User interface change data:
[Start of section]
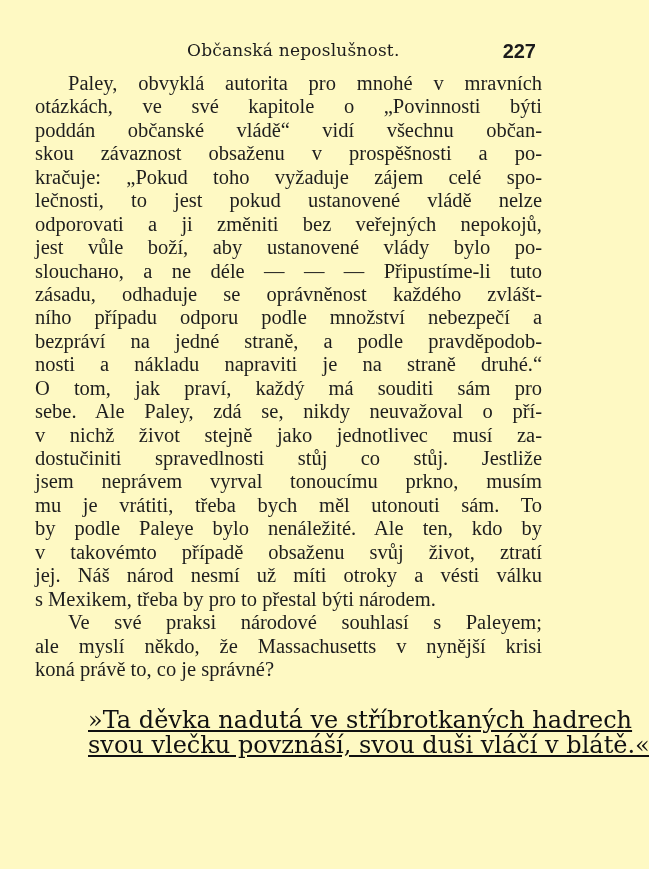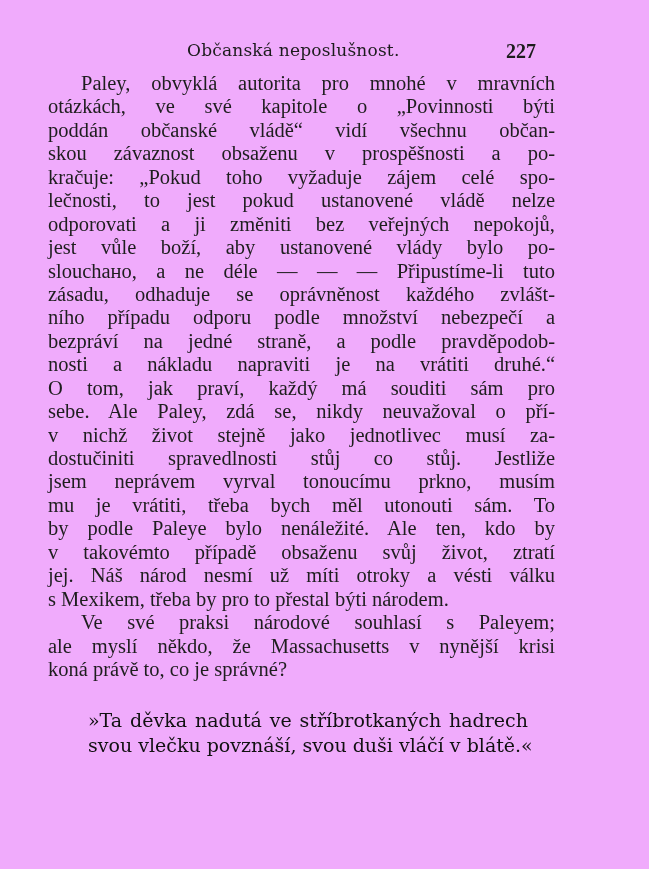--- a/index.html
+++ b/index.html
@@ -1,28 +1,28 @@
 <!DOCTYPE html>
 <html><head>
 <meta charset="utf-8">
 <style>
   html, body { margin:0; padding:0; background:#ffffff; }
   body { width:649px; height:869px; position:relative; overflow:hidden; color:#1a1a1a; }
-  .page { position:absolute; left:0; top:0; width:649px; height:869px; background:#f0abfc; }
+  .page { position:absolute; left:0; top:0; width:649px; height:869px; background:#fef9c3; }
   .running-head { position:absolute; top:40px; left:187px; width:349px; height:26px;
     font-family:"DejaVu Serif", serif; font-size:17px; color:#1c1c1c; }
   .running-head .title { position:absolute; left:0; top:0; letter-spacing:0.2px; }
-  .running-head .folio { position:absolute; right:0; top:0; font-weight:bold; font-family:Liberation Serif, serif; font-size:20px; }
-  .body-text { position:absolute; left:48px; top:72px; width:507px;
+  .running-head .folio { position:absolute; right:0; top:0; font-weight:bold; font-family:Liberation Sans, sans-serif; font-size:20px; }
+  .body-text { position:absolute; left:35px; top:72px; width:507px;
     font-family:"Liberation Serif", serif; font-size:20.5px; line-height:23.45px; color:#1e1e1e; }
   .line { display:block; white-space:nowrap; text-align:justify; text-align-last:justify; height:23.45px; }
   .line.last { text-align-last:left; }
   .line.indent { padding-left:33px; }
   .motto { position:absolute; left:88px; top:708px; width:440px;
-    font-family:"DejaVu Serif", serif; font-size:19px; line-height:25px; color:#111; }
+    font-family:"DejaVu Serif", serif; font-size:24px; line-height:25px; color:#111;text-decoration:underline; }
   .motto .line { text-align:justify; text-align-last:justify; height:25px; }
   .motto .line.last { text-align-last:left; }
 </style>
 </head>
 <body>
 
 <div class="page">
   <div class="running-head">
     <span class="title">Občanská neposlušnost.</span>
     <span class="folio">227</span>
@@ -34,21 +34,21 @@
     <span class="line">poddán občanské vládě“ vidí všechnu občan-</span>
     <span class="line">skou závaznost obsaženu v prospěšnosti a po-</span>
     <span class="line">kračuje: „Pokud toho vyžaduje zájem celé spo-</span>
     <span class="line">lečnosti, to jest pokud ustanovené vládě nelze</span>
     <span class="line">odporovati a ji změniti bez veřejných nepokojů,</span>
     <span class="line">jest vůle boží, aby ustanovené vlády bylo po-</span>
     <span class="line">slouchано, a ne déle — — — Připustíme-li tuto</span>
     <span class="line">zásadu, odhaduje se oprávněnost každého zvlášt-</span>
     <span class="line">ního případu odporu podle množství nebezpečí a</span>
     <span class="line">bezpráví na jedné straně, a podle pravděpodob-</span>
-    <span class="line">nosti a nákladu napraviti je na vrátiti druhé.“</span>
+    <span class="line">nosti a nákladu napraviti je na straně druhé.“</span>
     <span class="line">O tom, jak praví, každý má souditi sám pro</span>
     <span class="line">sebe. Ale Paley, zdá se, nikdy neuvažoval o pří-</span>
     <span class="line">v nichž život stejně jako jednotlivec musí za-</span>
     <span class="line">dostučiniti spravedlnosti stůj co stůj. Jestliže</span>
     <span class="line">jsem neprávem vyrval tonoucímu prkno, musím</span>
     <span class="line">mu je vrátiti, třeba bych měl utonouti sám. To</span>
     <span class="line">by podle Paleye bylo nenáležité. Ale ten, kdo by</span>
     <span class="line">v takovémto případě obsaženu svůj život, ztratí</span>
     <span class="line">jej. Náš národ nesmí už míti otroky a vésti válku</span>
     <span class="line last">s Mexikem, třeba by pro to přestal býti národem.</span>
[End of section]
[Start of section]
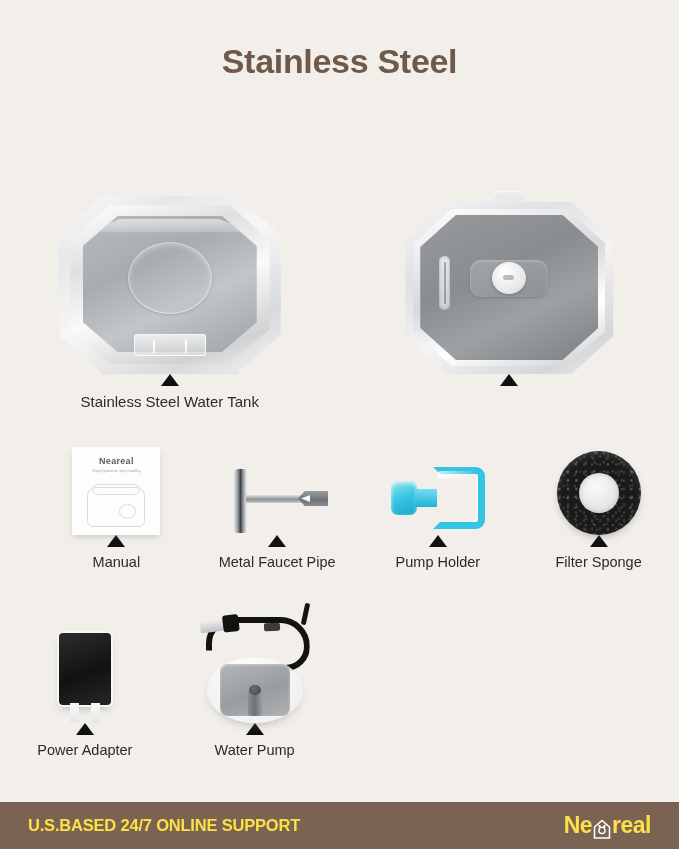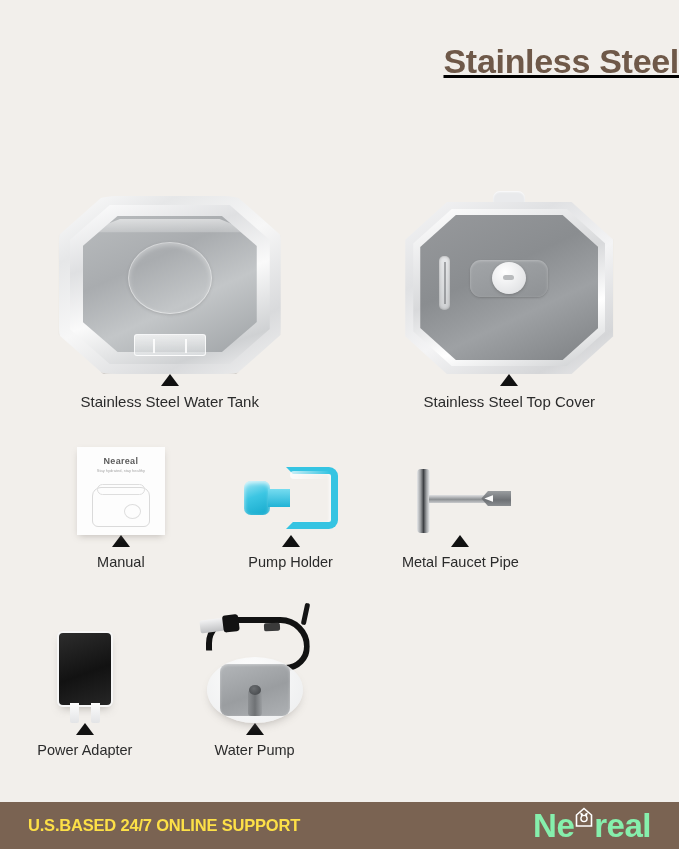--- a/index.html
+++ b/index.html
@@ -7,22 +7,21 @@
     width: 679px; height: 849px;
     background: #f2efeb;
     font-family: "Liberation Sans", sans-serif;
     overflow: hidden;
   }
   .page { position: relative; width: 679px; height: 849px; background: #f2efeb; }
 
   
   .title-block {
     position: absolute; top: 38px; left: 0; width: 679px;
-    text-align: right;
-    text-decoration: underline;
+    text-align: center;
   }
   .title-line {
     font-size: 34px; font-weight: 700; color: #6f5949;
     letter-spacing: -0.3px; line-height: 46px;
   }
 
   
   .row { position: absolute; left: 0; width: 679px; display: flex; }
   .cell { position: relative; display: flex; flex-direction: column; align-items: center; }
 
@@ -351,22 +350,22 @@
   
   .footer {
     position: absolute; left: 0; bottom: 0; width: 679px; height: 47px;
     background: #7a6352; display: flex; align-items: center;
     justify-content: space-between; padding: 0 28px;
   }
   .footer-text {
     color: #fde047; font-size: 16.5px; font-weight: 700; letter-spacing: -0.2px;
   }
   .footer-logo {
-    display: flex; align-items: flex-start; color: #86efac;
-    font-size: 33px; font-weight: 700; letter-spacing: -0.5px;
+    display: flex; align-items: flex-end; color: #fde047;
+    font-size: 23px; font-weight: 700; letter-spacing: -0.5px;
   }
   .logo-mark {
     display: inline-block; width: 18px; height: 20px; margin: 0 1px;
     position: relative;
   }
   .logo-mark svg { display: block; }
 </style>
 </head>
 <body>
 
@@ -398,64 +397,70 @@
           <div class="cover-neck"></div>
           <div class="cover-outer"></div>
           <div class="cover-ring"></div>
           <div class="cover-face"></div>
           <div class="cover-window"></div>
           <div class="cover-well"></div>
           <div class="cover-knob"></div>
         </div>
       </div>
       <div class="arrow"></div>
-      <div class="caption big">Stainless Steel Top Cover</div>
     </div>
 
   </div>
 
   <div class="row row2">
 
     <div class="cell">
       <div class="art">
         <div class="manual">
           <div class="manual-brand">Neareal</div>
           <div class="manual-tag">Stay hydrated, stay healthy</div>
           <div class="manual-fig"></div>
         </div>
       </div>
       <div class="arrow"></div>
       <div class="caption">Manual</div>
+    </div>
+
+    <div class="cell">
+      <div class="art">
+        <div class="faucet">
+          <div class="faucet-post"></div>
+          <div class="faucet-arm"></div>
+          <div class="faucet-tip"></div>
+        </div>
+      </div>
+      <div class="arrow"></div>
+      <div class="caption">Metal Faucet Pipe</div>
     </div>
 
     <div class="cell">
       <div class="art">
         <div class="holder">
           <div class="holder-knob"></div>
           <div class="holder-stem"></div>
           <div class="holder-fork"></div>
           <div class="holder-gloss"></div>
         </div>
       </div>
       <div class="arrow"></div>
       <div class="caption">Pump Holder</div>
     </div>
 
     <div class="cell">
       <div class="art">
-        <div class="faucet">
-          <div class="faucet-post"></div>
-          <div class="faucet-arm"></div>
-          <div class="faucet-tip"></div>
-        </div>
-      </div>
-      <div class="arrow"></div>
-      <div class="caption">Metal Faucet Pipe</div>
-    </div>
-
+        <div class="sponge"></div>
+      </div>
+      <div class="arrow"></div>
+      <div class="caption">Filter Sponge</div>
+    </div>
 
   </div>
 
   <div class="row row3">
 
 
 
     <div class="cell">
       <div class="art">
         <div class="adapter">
[End of section]
[Start of section]
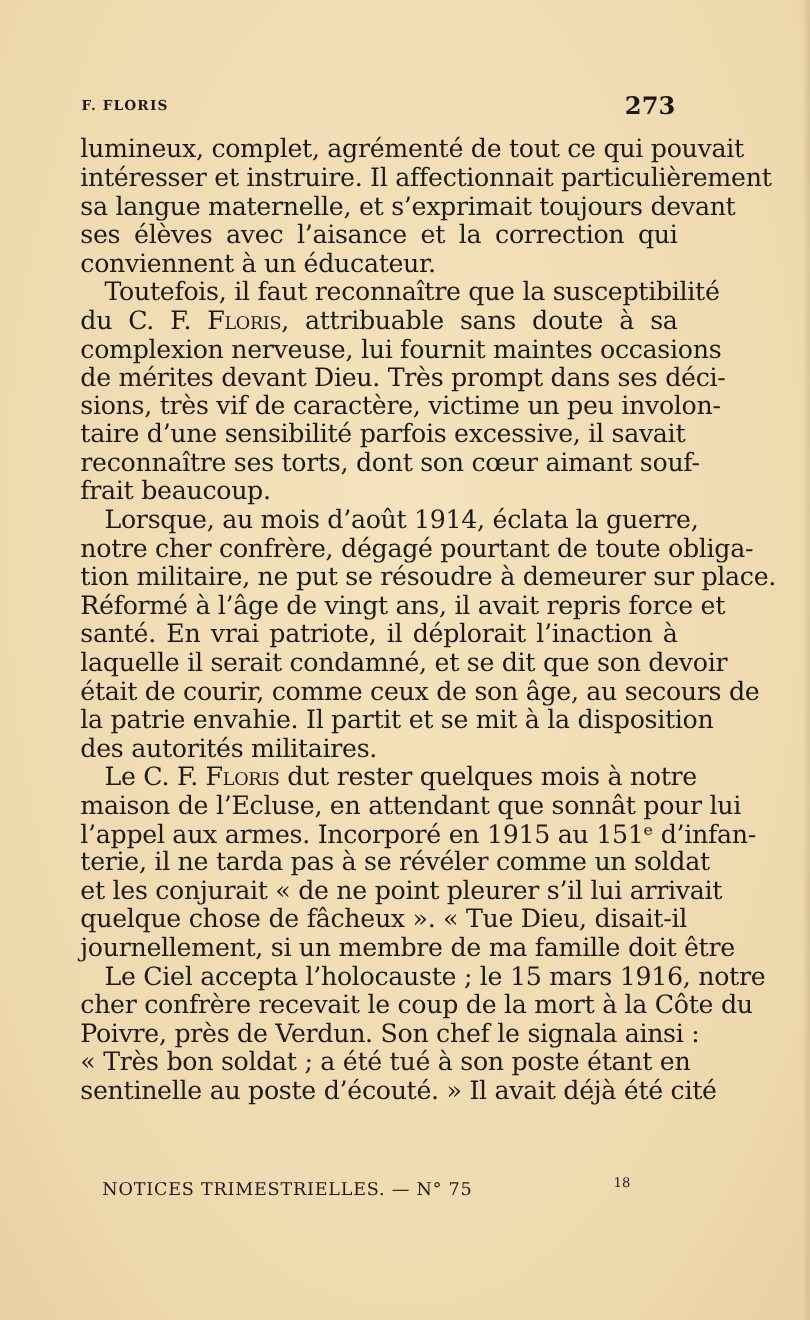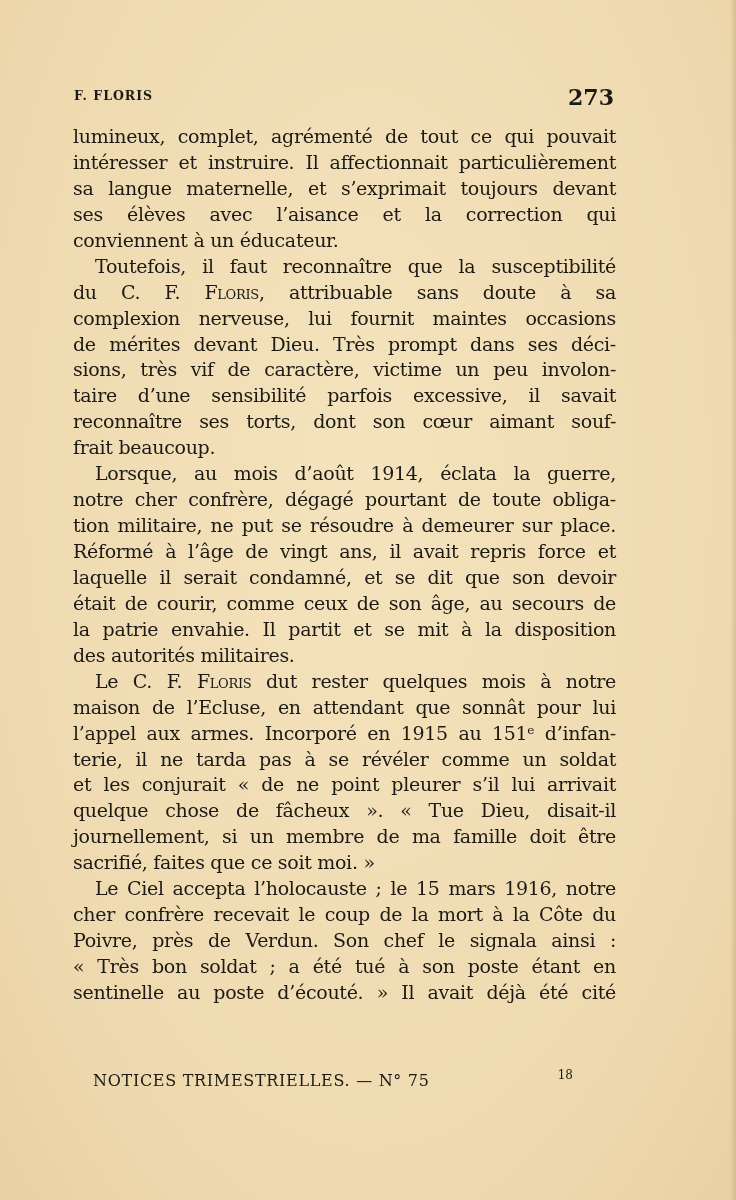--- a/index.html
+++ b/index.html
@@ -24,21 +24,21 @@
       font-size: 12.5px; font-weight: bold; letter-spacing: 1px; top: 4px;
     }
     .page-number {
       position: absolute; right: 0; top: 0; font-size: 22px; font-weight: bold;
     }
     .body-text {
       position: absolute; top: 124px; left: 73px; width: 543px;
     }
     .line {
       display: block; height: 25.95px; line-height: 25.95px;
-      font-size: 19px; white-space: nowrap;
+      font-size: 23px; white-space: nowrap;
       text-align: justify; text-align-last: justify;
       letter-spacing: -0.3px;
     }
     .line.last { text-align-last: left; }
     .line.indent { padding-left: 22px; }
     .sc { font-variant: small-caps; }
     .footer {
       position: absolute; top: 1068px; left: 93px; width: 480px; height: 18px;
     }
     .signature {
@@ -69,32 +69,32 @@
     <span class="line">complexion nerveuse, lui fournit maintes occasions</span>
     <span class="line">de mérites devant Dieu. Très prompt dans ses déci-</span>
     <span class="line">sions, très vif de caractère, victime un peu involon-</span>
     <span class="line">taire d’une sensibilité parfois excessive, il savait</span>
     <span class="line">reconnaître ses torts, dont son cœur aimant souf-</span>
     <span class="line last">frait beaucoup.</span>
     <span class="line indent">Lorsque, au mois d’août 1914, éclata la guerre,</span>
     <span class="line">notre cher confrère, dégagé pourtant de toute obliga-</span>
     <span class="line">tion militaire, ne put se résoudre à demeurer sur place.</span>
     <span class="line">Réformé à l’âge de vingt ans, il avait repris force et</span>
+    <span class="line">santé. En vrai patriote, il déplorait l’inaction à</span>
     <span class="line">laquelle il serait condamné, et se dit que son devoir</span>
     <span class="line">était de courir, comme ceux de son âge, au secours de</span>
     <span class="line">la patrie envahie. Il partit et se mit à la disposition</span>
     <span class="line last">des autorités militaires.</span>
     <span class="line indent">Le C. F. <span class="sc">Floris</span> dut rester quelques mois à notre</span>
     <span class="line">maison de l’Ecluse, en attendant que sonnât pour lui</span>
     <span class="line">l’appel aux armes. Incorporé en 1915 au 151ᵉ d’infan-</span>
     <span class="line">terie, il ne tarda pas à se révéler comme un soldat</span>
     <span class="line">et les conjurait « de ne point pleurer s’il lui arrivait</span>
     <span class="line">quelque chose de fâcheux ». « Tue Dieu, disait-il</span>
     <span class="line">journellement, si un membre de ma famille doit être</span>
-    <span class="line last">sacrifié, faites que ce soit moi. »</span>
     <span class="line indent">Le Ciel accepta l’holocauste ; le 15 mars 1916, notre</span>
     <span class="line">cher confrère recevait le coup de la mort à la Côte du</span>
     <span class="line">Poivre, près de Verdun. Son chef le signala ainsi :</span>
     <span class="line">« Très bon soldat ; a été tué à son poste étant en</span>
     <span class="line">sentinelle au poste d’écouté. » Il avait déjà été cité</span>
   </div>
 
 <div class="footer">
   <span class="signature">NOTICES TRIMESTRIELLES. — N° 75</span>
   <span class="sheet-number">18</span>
[End of section]
Lines above with "Liberation" in them are the ones to copy.

-  .running-head .folio { position:absolute; right:0; top:0; font-weight:bold; font-family:Liberation Serif, serif; font-size:20px; }
+  .running-head .folio { position:absolute; right:0; top:0; font-weight:bold; font-family:Liberation Sans, sans-serif; font-size:20px; }
     font-family:"Liberation Serif", serif; font-size:20.5px; line-height:23.45px; color:#1e1e1e; }
     font-family: "Liberation Sans", sans-serif;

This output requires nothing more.